R 将宽变长,使用对象作为输入
R reshape wide to long, using objects for the inputs
我有一个宽格式的数据框列表,第 1 列中有一个因子变量,第 2 列中有年化数据。我想绘制这些数据。这样做需要将它们重塑为长格式。这是一个数据框的示例:
# SAMPLE DATA
x <- structure(list(State = structure(1:3, .Label = c("Alabama", "Alaska", "Arizona", "Arkansas"), class = "factor"), Green.And.Blue.Score.2001 = c(0L, 40L, 65L), Green.And.Blue.Score.2002 = c(20L, 5L, 60L), Green.And.Blue.Score.2003 = c(35L, 15L, 30L)), .Names = c("State", "Green.And.Blue.Score.2001", "Green.And.Blue.Score.2002", "Green.And.Blue.Score.2003"), row.names = c(NA, 3L), class = "data.frame")
x
# State Green.And.Blue.Score.2001 Green.And.Blue.Score.2002 Green.And.Blue.Score.2003
#1 Alabama 0 20 35
#2 Alaska 40 5 15
#3 Arizona 65 60 30
我通常使用 reshape()
执行此操作。例如,这很好用:
# RESHAPE WIDE TO LONG (MANUALLY)
y <- reshape(x,
idvar = 'State',
varying = c('Green.And.Blue.Score.2001', 'Green.And.Blue.Score.2002', 'Green.And.Blue.Score.2003'),
v.names = 'Green.And.Blue.Score.',
times = c('2001', '2002', '2003'),
direction = 'long')
y
# State time Green.And.Blue.Score.
# Alabama 2001 0
# Alaska 2001 40
# Arizona 2001 65
# Alabama 2002 20
# Alaska 2002 5
# Arizona 2002 60
# Alabama 2003 35
# Alaska 2003 15
# Arizona 2003 30
但是,我不想为我的几十个数据框手动输入idvar
、varying
、v.name
和times
变量有,并且因为一些列名非常长和复杂,并且在数据帧之间有很大差异,所以简单的 reshape()
命令不能自动解析它们。我的想法是创建一个函数来从数据框中获取这些输入,其前身如下:
# RESHAPE WIDE TO LONG (FUNCTIONALIZED)
id <- noquote(paste("'", names(x[1]), "'", sep = ""))

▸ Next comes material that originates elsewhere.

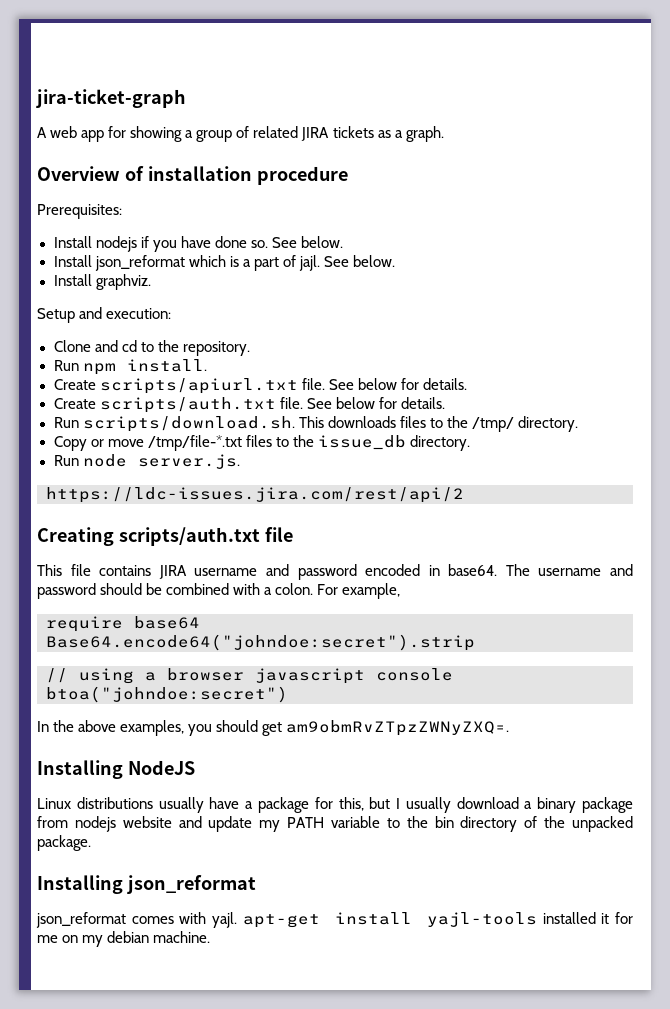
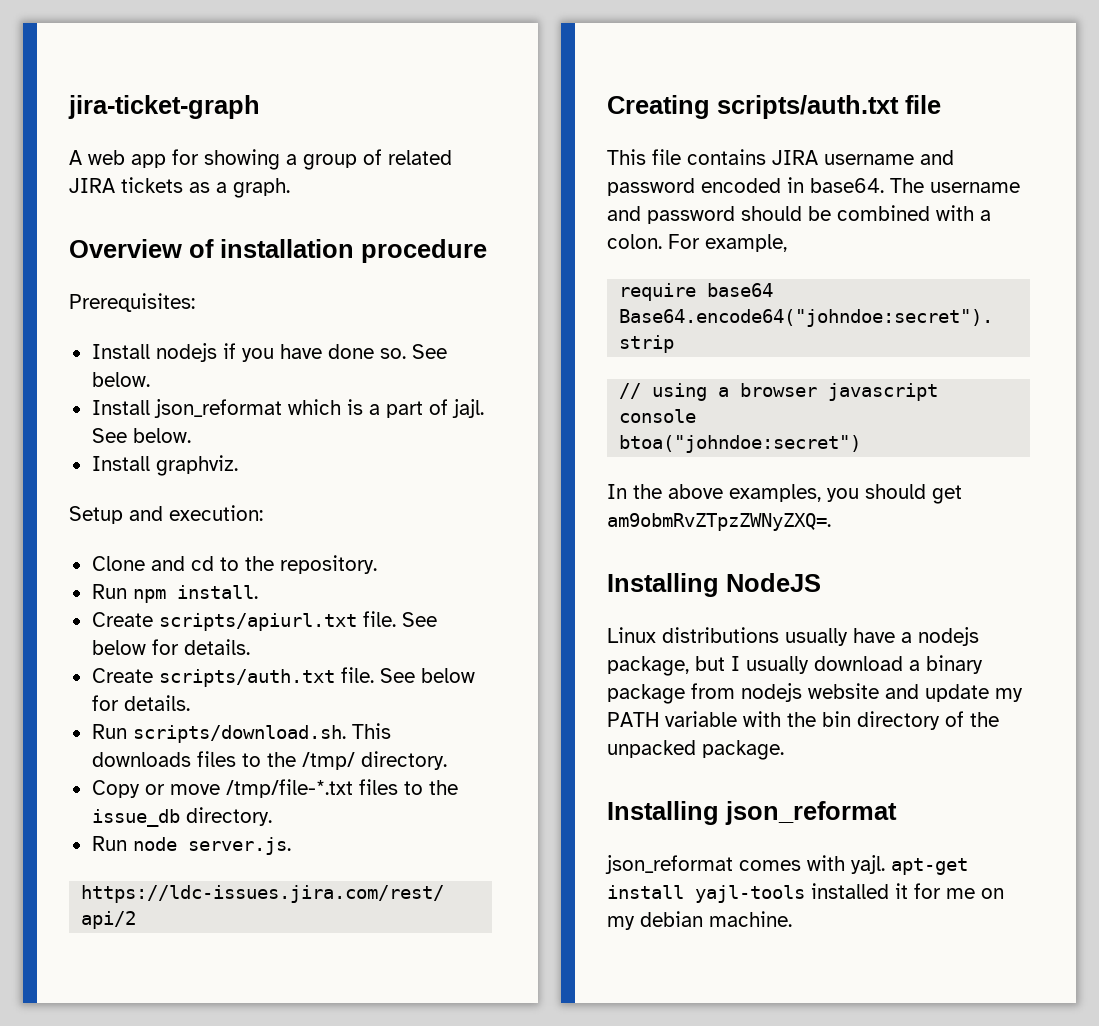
[257,797,364,813] package for this, -> [918,627,979,646] [607,656,689,676] nodejs package,
[386,818,400,828] to -> [743,711,781,727] with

va <- noquote(paste("c('", paste(names(x)[2:length(x)], collapse = "', '"), "')", sep = ""))
vn <- noquote(paste("'", sub("(\..*)$", ".", names(x)[2]) , "'", sep = ""))
ti <- noquote(paste("c('", paste(sub(".*(\d{4})$", "\1", names(x[2:length(x)])), collapse = "', '"), "')", sep = ""))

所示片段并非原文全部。